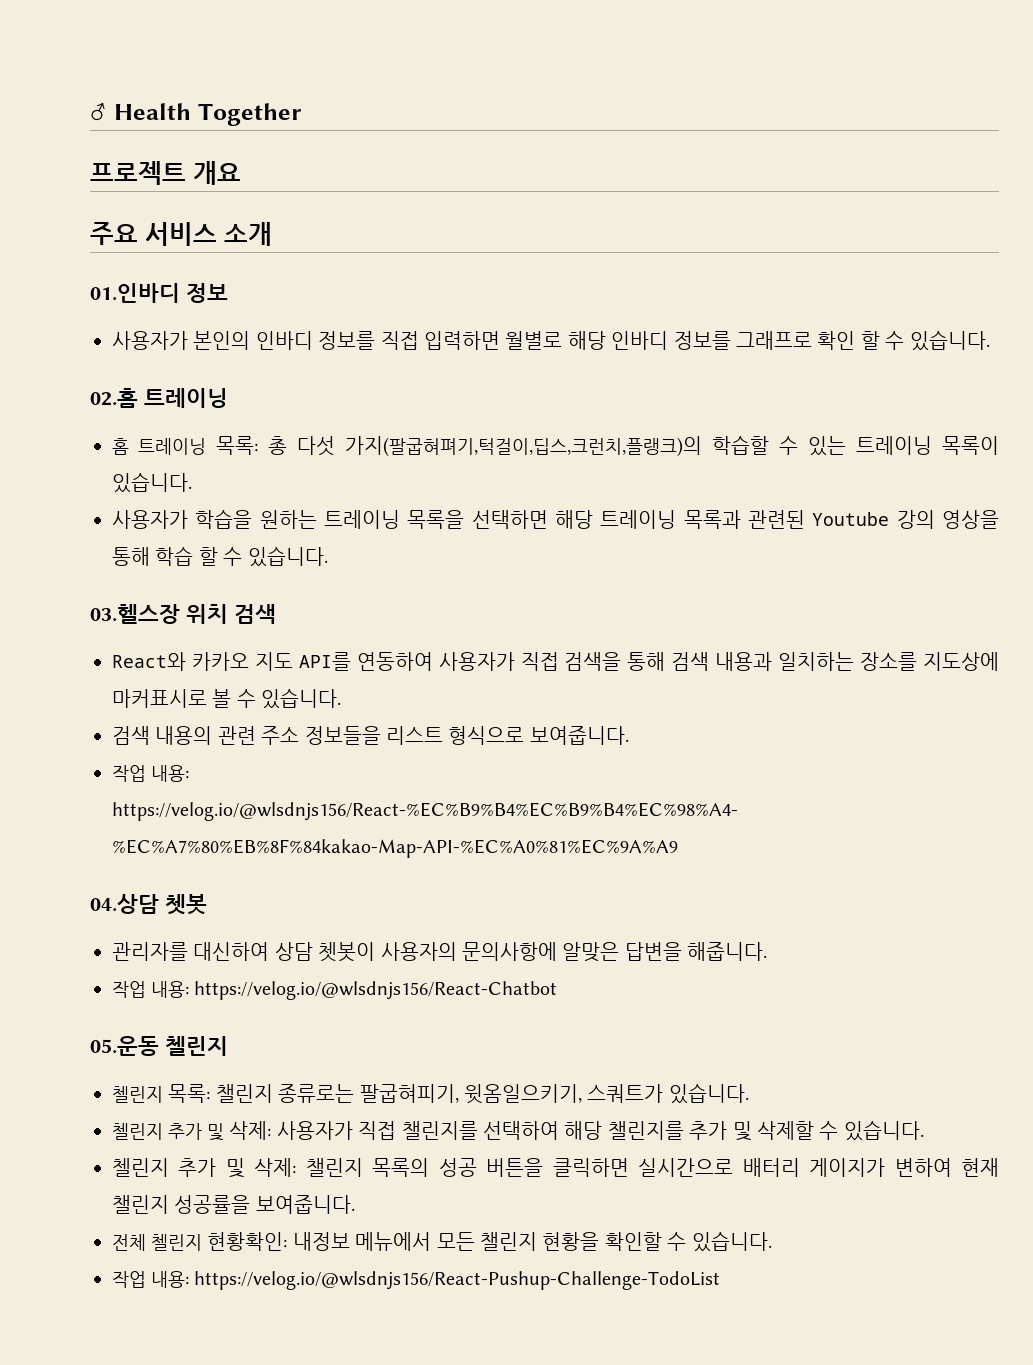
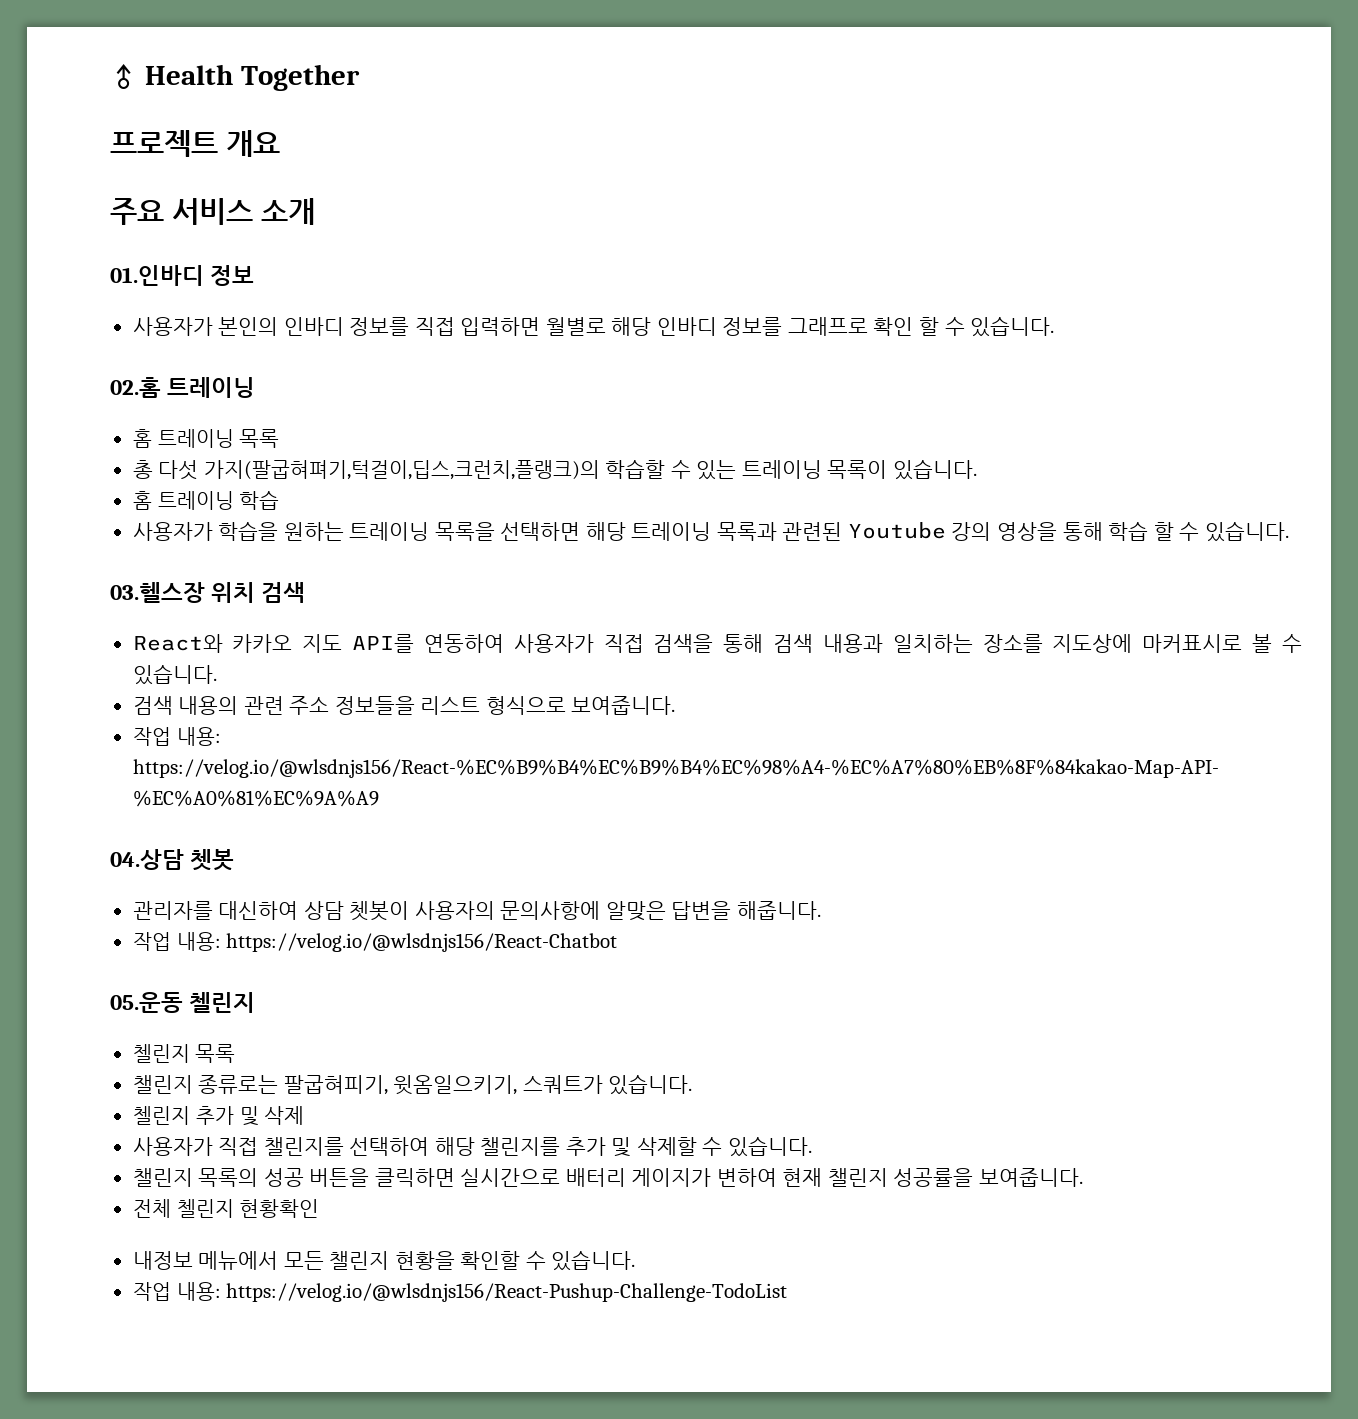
[216,436,259,455] 목록: -> [239,429,280,448] 목록 //
(192, 482) none -> [132,490,280,510] // 홈 트레이닝 학습
[168,1084,211,1103] 목록: -> [195,1044,236,1063] 목록 //
[229,1121,272,1140] 삭제: -> [264,1106,305,1125] 삭제 //
[112,1158,297,1178] 첼린지 추가 및 삭제: -> (812, 1146) none
[207,1232,288,1251] 현황확인: -> [239,1199,320,1218] 현황확인 //

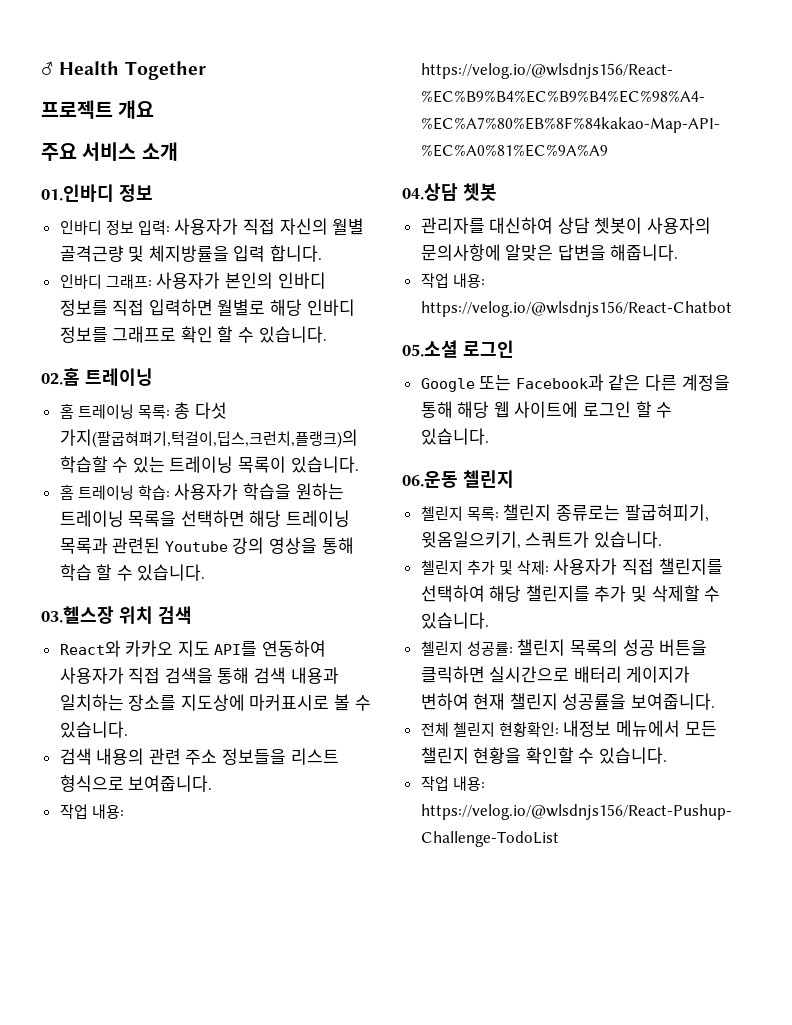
(255, 275) none -> [59,218,365,235] [59,245,323,262] [59,274,152,289] 인바디 정보 입력: 사용자가 직접 자신의 월별 골격근량 및 체지방률을 입력 합니다. // 인바디 그래프:
[239,429,280,448] 목록 // -> [137,405,170,419] 목록:
[239,490,280,510] 학습 // -> [137,485,170,500] 학습:
[110,992,183,1013] 05.운동 -> [402,340,514,358] [420,374,730,392] [420,401,673,418] [420,428,489,445] [402,471,458,488] 05.소셜 로그인 // Google 또는 Facebook과 같은 다른 계정을 통해 해당 웹 사이트에 로그인 할 수 있습니다. // 06.운동
[195,1044,236,1063] 목록 // -> [466,507,499,521] 목록:
[264,1106,305,1125] 삭제 // -> [516,560,549,575] 삭제:
(812, 1146) none -> [420,641,513,656] 첼린지 성공률:
[239,1199,320,1218] 현황확인 // -> [498,722,559,737] 현황확인:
___
**Requirement**:
Copy the entries above exactly, but only the stretch from the line containing "[207,1232,288,1251] 현황확인: ->" through the line containing "[239,490,280,510] 학습 //". Keep both end lines; drop the pictures.

**Solved problem**:
[207,1232,288,1251] 현황확인: -> [239,1199,320,1218] 현황확인 //

(255, 275) none -> [59,218,365,235] [59,245,323,262] [59,274,152,289] 인바디 정보 입력: 사용자가 직접 자신의 월별 골격근량 및 체지방률을 입력 합니다. // 인바디 그래프:
[239,429,280,448] 목록 // -> [137,405,170,419] 목록:
[239,490,280,510] 학습 // -> [137,485,170,500] 학습:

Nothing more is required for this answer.